How to complete this task: Beginning with the line where "Two Eggs Any" appears, set down each line exactly until the records below end, and omit the pictures.

[Records from a dataset]
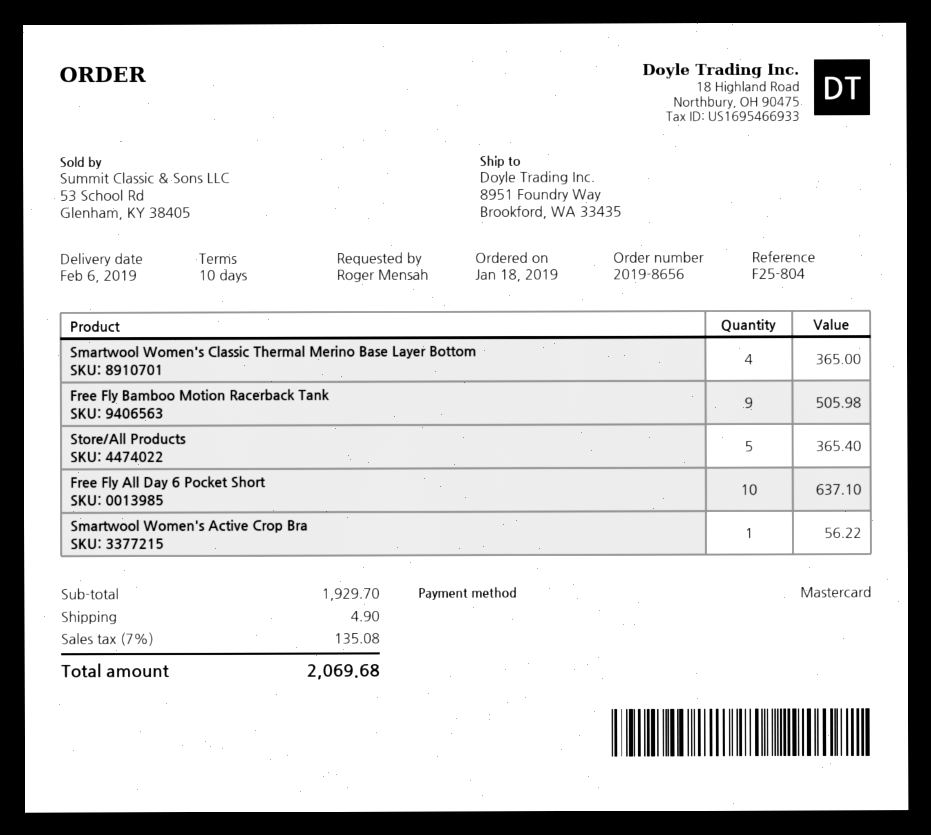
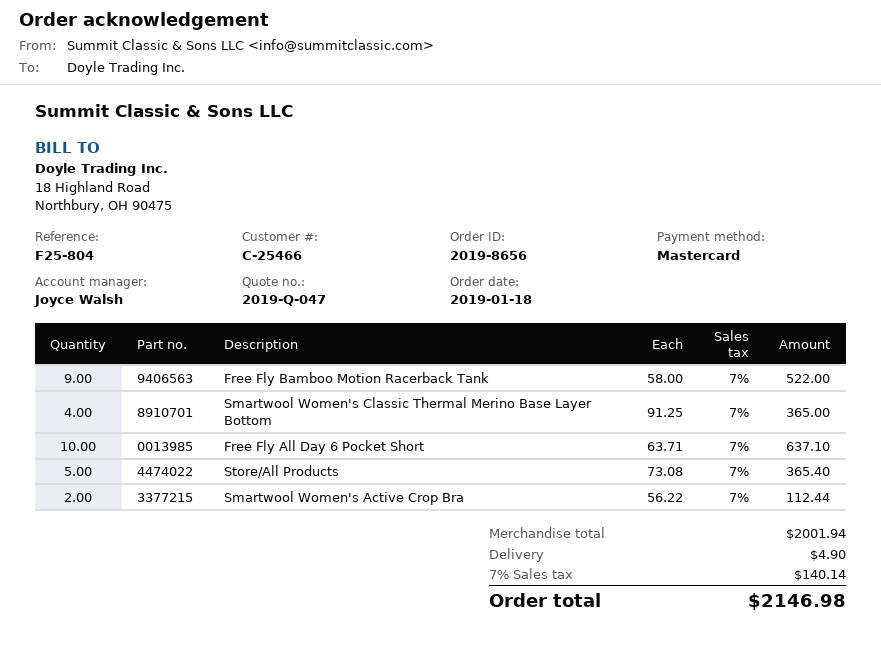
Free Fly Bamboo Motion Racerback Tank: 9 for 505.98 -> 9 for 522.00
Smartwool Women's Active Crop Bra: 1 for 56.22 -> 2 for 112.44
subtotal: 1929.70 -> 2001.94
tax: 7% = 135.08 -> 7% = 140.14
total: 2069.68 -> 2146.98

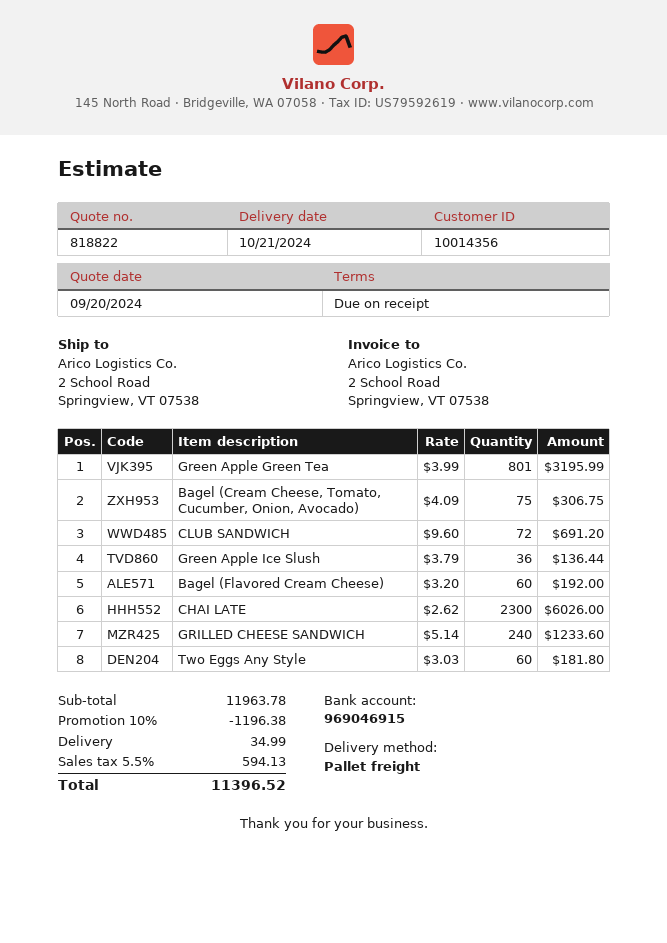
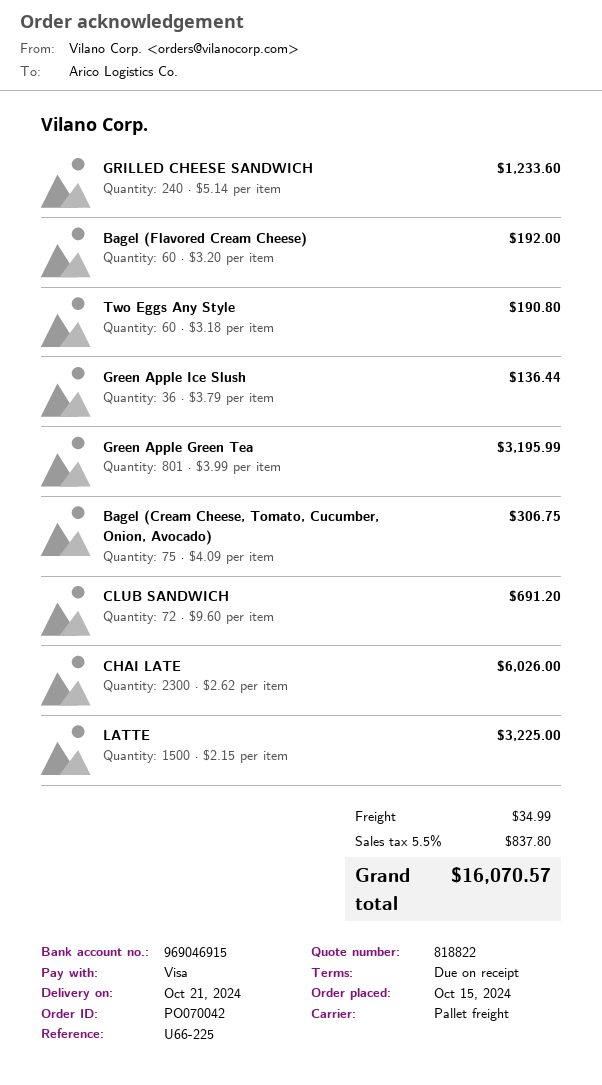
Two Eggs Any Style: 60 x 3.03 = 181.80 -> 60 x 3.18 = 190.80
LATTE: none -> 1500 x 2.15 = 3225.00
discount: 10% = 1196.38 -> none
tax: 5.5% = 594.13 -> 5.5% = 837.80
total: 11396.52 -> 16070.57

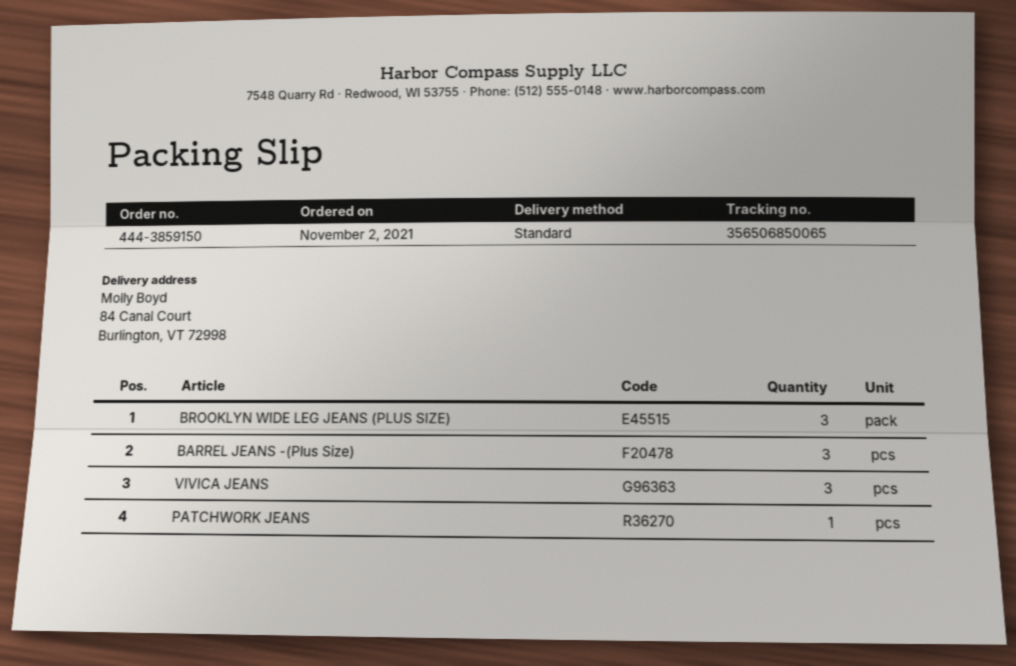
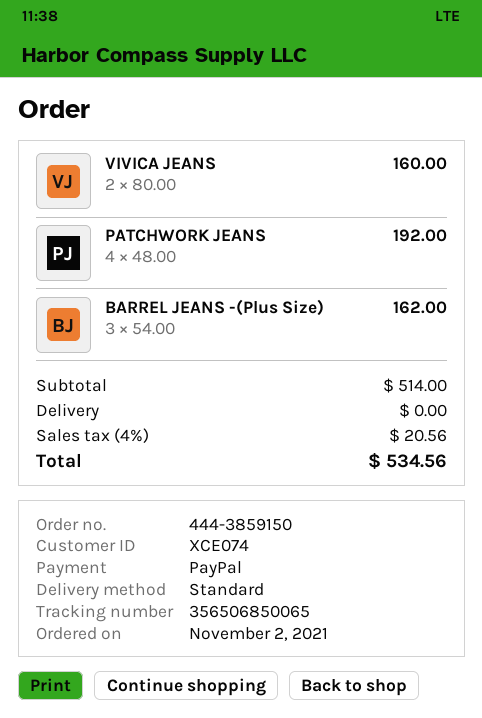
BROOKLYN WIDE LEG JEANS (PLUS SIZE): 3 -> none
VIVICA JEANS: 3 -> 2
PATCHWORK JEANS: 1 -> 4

Result:
Two Eggs Any Style: 60 x 3.03 = 181.80 -> 60 x 3.18 = 190.80
LATTE: none -> 1500 x 2.15 = 3225.00
discount: 10% = 1196.38 -> none
tax: 5.5% = 594.13 -> 5.5% = 837.80
total: 11396.52 -> 16070.57

BROOKLYN WIDE LEG JEANS (PLUS SIZE): 3 -> none
VIVICA JEANS: 3 -> 2
PATCHWORK JEANS: 1 -> 4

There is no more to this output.